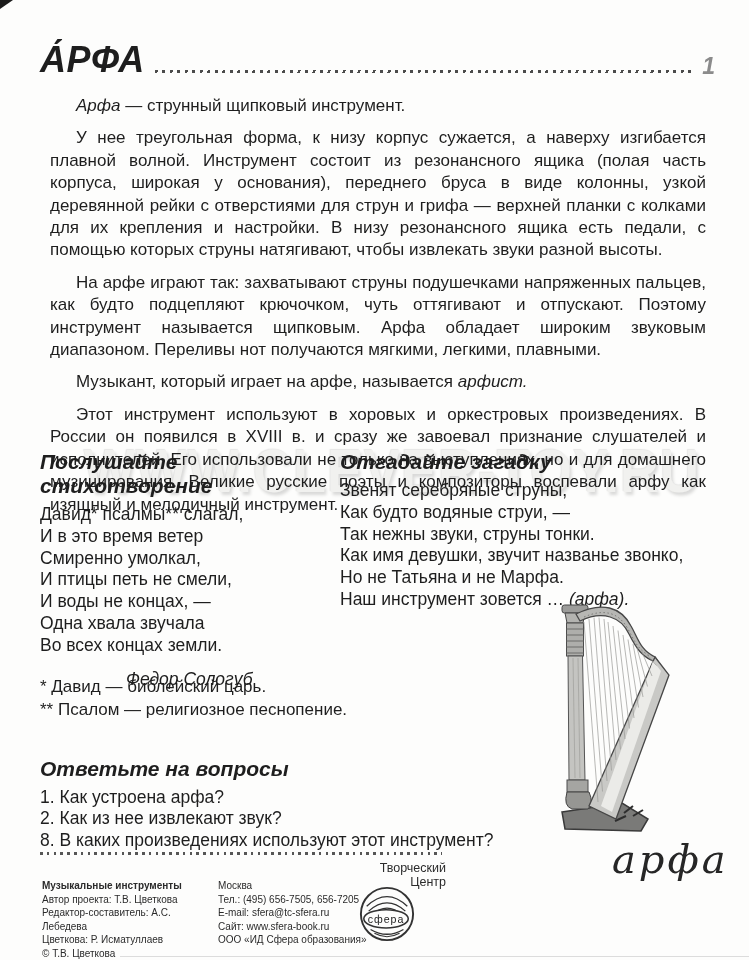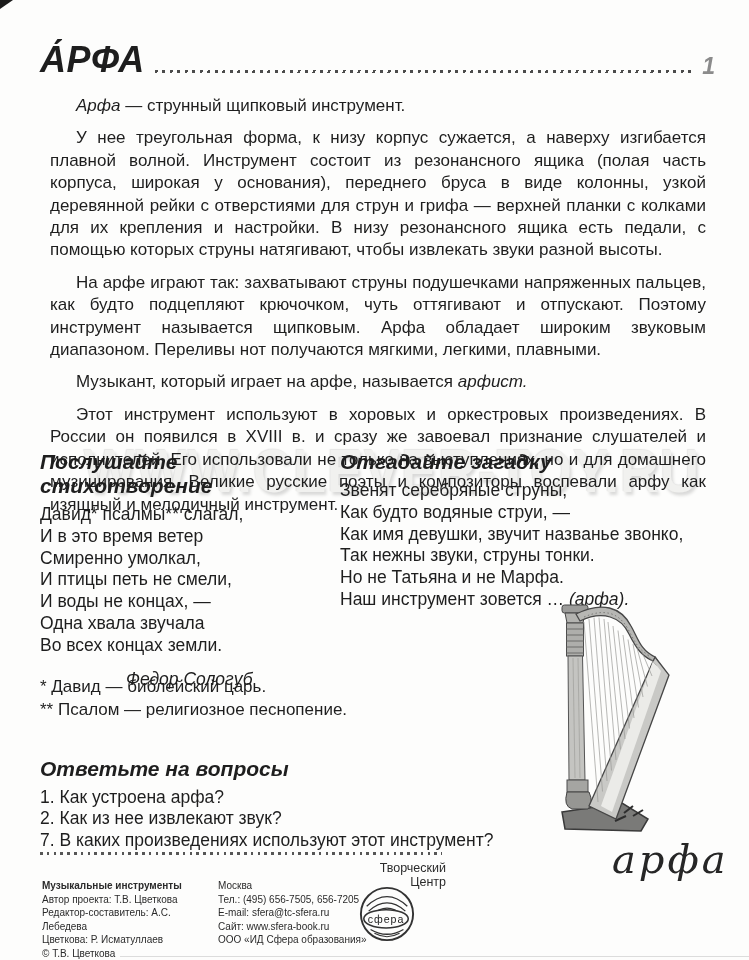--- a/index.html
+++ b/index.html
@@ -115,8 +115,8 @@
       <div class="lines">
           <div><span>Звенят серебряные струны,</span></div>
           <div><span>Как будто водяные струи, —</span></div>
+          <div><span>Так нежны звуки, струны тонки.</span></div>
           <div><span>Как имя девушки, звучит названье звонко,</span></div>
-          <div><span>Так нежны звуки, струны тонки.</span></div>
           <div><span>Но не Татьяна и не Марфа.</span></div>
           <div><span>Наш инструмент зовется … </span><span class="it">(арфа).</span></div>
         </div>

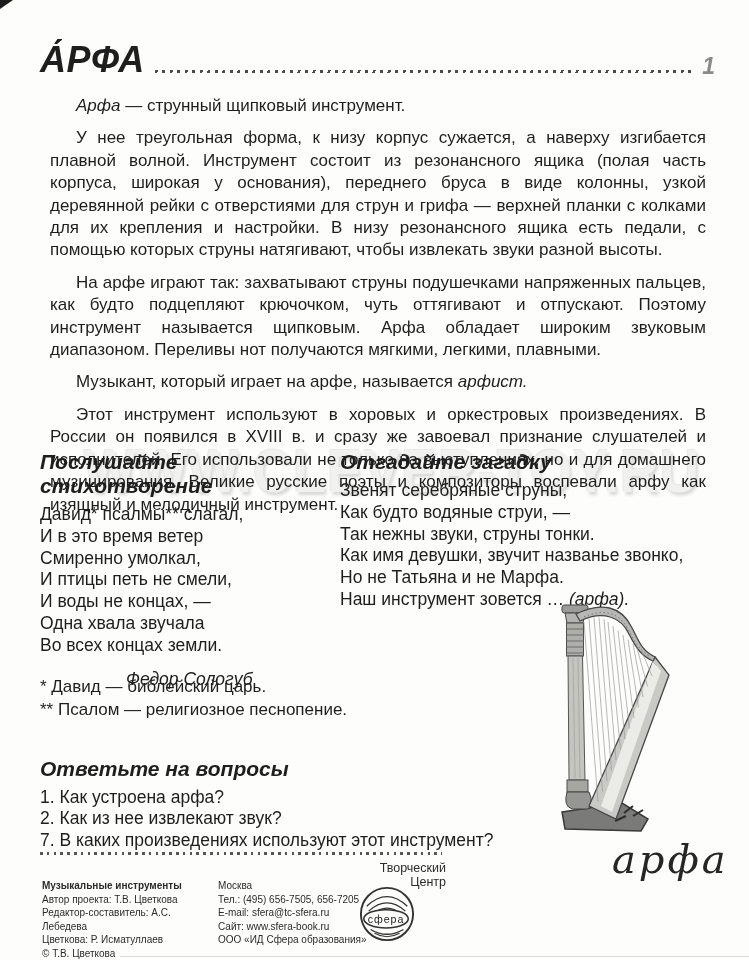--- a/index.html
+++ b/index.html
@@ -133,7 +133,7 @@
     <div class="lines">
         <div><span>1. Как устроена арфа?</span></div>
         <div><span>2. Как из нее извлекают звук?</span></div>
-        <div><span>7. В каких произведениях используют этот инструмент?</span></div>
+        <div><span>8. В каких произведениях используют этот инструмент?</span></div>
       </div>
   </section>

* * *

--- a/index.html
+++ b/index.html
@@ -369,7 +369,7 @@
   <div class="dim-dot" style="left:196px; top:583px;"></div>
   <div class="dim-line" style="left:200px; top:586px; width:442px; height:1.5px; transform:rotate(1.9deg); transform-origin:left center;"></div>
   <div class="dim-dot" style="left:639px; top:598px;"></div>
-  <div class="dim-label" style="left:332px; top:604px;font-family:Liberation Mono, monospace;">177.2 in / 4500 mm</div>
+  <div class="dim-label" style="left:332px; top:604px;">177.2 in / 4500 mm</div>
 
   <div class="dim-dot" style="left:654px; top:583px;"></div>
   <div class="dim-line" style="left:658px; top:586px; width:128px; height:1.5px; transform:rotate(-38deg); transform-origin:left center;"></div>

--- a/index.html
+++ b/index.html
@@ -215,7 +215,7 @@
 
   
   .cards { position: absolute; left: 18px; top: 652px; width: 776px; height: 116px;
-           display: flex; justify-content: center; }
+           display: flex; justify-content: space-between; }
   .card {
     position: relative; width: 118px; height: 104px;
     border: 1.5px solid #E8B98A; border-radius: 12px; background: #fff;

- [PROBLEM REQUIREMENTS]: If a line in the records holds the string "каких", copy it.

- [SOLUTION TO THIS TASK]:
-        <div><span>7. В каких произведениях используют этот инструмент?</span></div>
+        <div><span>8. В каких произведениях используют этот инструмент?</span></div>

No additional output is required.